--- EXERCISE DIRECTIONS ---
Could the records below be restated word for word, without a single picture?

[Saved entries]
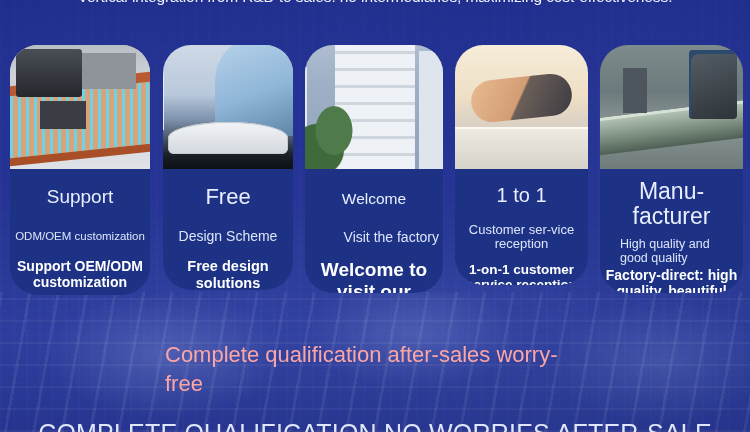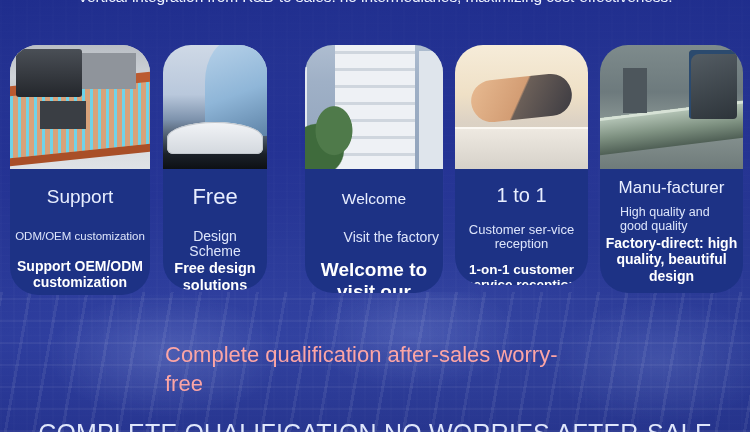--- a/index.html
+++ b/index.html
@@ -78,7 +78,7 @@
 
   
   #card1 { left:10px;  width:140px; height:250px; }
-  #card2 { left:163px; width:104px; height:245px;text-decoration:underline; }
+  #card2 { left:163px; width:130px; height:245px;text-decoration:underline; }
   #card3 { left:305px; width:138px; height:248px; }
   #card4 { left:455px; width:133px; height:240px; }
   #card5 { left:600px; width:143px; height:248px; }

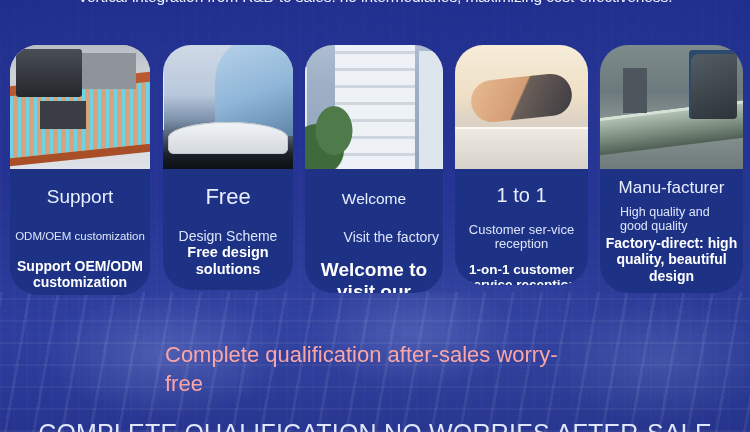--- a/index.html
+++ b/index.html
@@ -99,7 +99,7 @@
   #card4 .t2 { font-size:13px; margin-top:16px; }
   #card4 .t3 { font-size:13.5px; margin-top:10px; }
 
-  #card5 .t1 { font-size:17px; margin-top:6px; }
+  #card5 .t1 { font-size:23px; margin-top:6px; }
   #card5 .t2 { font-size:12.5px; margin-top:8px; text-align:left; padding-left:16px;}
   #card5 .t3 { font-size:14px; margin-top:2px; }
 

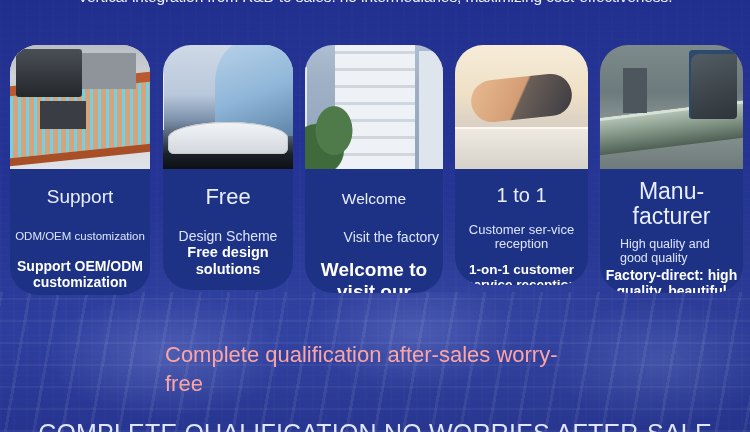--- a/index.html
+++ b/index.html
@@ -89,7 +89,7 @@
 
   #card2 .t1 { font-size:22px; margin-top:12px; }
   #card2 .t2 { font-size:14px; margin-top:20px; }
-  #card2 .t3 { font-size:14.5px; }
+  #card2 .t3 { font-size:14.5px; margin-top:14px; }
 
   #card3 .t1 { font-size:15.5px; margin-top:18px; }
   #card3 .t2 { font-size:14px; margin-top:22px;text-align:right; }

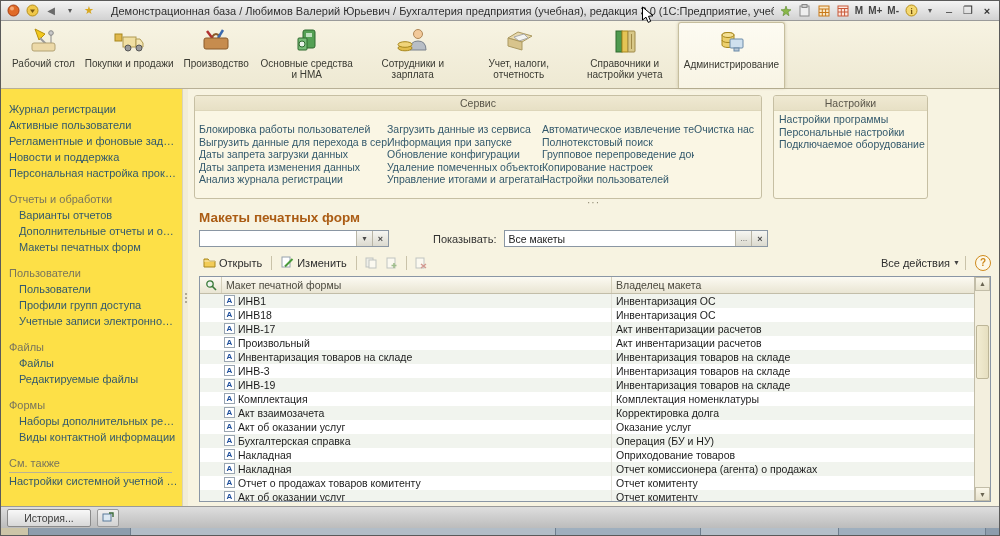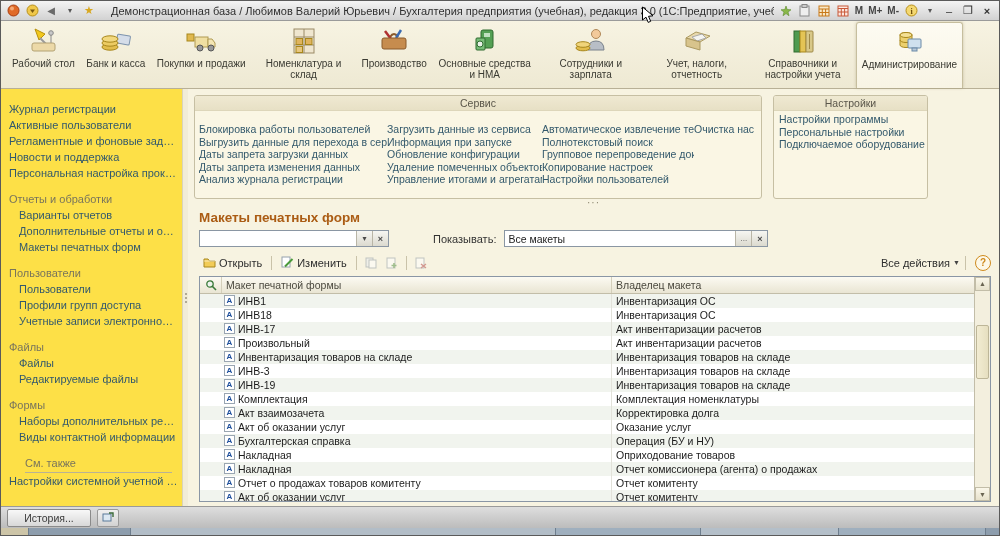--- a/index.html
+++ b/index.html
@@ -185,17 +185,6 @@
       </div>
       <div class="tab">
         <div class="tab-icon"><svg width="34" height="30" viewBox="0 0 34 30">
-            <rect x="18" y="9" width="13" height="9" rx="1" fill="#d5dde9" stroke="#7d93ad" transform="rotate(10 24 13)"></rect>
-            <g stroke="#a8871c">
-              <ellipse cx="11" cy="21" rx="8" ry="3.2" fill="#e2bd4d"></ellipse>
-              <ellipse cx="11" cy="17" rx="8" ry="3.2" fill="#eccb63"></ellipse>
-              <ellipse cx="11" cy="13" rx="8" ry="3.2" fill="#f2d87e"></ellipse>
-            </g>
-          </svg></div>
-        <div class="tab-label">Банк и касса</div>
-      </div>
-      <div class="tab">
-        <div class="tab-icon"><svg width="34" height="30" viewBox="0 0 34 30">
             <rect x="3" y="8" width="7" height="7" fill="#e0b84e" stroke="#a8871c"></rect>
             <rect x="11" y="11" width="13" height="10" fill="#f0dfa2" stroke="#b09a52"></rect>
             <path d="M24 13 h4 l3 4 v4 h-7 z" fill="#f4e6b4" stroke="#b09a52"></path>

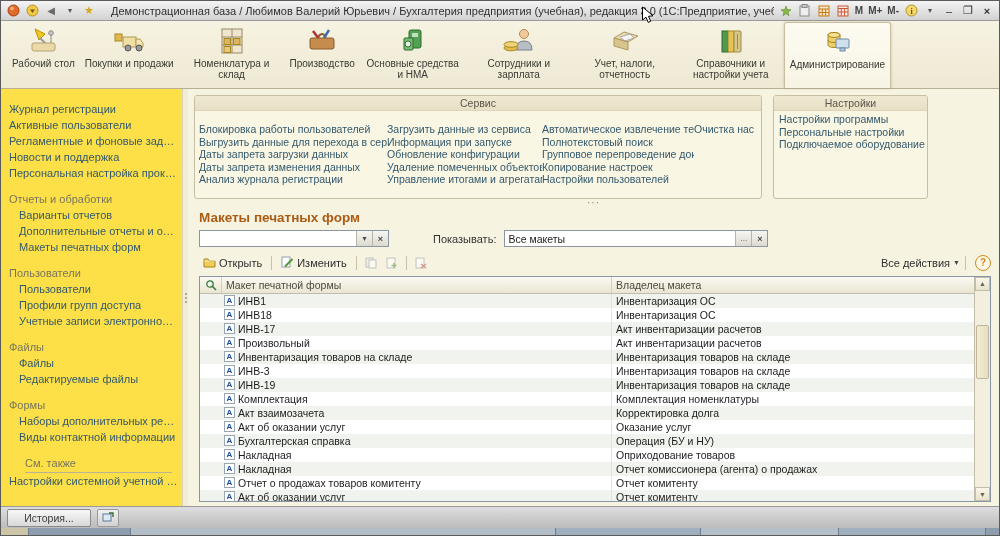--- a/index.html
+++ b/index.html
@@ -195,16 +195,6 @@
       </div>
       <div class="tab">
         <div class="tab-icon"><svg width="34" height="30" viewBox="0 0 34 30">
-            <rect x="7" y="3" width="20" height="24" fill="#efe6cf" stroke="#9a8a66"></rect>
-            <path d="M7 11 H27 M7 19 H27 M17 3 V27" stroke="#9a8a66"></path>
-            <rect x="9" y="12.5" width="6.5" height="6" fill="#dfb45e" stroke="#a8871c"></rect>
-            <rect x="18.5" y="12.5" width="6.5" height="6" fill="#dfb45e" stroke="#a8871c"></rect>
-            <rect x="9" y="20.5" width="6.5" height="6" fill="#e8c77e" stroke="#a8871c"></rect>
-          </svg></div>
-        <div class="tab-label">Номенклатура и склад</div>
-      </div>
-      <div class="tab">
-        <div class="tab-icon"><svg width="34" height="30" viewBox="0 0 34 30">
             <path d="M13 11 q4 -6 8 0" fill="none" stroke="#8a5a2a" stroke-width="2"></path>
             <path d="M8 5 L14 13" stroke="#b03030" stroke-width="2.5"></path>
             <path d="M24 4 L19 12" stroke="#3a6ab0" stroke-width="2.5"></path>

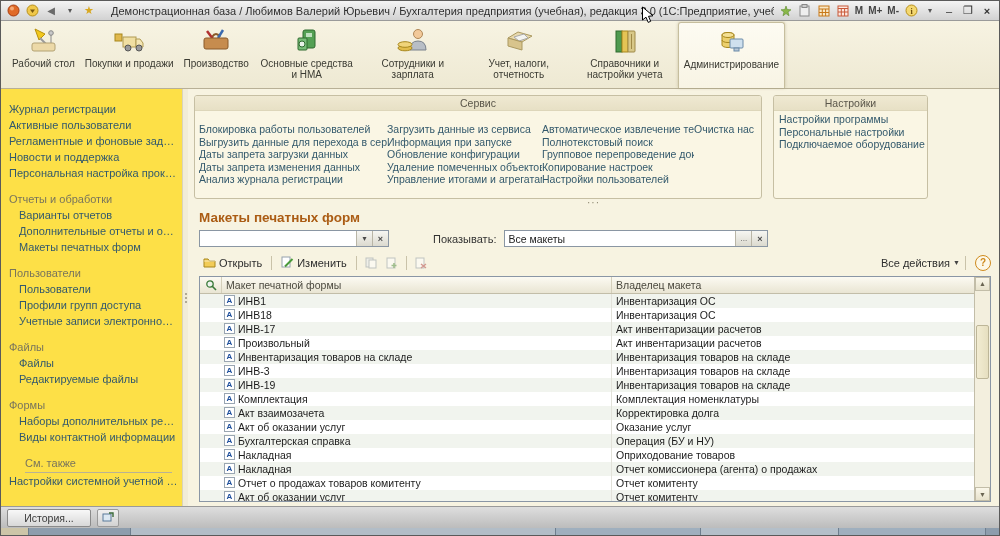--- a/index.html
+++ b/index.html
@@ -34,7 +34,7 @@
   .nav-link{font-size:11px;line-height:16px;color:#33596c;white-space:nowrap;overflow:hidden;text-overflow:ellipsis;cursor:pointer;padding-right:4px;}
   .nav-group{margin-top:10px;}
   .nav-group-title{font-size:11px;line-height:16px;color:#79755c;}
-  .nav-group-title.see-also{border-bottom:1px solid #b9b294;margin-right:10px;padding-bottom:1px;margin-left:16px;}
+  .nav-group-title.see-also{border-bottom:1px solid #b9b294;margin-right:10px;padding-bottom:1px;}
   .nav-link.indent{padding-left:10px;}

--- RESPONSE AREA ---
--- a/index.html
+++ b/index.html
@@ -78,7 +78,7 @@
 
   
   #card1 { left:10px;  width:140px; height:250px; }
-  #card2 { left:163px; width:104px; height:245px;text-decoration:underline; }
+  #card2 { left:163px; width:130px; height:245px;text-decoration:underline; }
   #card3 { left:305px; width:138px; height:248px; }
   #card4 { left:455px; width:133px; height:240px; }
   #card5 { left:600px; width:143px; height:248px; }

--- a/index.html
+++ b/index.html
@@ -99,7 +99,7 @@
   #card4 .t2 { font-size:13px; margin-top:16px; }
   #card4 .t3 { font-size:13.5px; margin-top:10px; }
 
-  #card5 .t1 { font-size:17px; margin-top:6px; }
+  #card5 .t1 { font-size:23px; margin-top:6px; }
   #card5 .t2 { font-size:12.5px; margin-top:8px; text-align:left; padding-left:16px;}
   #card5 .t3 { font-size:14px; margin-top:2px; }
 

--- a/index.html
+++ b/index.html
@@ -89,7 +89,7 @@
 
   #card2 .t1 { font-size:22px; margin-top:12px; }
   #card2 .t2 { font-size:14px; margin-top:20px; }
-  #card2 .t3 { font-size:14.5px; }
+  #card2 .t3 { font-size:14.5px; margin-top:14px; }
 
   #card3 .t1 { font-size:15.5px; margin-top:18px; }
   #card3 .t2 { font-size:14px; margin-top:22px;text-align:right; }

--- a/index.html
+++ b/index.html
@@ -185,17 +185,6 @@
       </div>
       <div class="tab">
         <div class="tab-icon"><svg width="34" height="30" viewBox="0 0 34 30">
-            <rect x="18" y="9" width="13" height="9" rx="1" fill="#d5dde9" stroke="#7d93ad" transform="rotate(10 24 13)"></rect>
-            <g stroke="#a8871c">
-              <ellipse cx="11" cy="21" rx="8" ry="3.2" fill="#e2bd4d"></ellipse>
-              <ellipse cx="11" cy="17" rx="8" ry="3.2" fill="#eccb63"></ellipse>
-              <ellipse cx="11" cy="13" rx="8" ry="3.2" fill="#f2d87e"></ellipse>
-            </g>
-          </svg></div>
-        <div class="tab-label">Банк и касса</div>
-      </div>
-      <div class="tab">
-        <div class="tab-icon"><svg width="34" height="30" viewBox="0 0 34 30">
             <rect x="3" y="8" width="7" height="7" fill="#e0b84e" stroke="#a8871c"></rect>
             <rect x="11" y="11" width="13" height="10" fill="#f0dfa2" stroke="#b09a52"></rect>
             <path d="M24 13 h4 l3 4 v4 h-7 z" fill="#f4e6b4" stroke="#b09a52"></path>

--- a/index.html
+++ b/index.html
@@ -195,16 +195,6 @@
       </div>
       <div class="tab">
         <div class="tab-icon"><svg width="34" height="30" viewBox="0 0 34 30">
-            <rect x="7" y="3" width="20" height="24" fill="#efe6cf" stroke="#9a8a66"></rect>
-            <path d="M7 11 H27 M7 19 H27 M17 3 V27" stroke="#9a8a66"></path>
-            <rect x="9" y="12.5" width="6.5" height="6" fill="#dfb45e" stroke="#a8871c"></rect>
-            <rect x="18.5" y="12.5" width="6.5" height="6" fill="#dfb45e" stroke="#a8871c"></rect>
-            <rect x="9" y="20.5" width="6.5" height="6" fill="#e8c77e" stroke="#a8871c"></rect>
-          </svg></div>
-        <div class="tab-label">Номенклатура и склад</div>
-      </div>
-      <div class="tab">
-        <div class="tab-icon"><svg width="34" height="30" viewBox="0 0 34 30">
             <path d="M13 11 q4 -6 8 0" fill="none" stroke="#8a5a2a" stroke-width="2"></path>
             <path d="M8 5 L14 13" stroke="#b03030" stroke-width="2.5"></path>
             <path d="M24 4 L19 12" stroke="#3a6ab0" stroke-width="2.5"></path>

--- a/index.html
+++ b/index.html
@@ -34,7 +34,7 @@
   .nav-link{font-size:11px;line-height:16px;color:#33596c;white-space:nowrap;overflow:hidden;text-overflow:ellipsis;cursor:pointer;padding-right:4px;}
   .nav-group{margin-top:10px;}
   .nav-group-title{font-size:11px;line-height:16px;color:#79755c;}
-  .nav-group-title.see-also{border-bottom:1px solid #b9b294;margin-right:10px;padding-bottom:1px;margin-left:16px;}
+  .nav-group-title.see-also{border-bottom:1px solid #b9b294;margin-right:10px;padding-bottom:1px;}
   .nav-link.indent{padding-left:10px;}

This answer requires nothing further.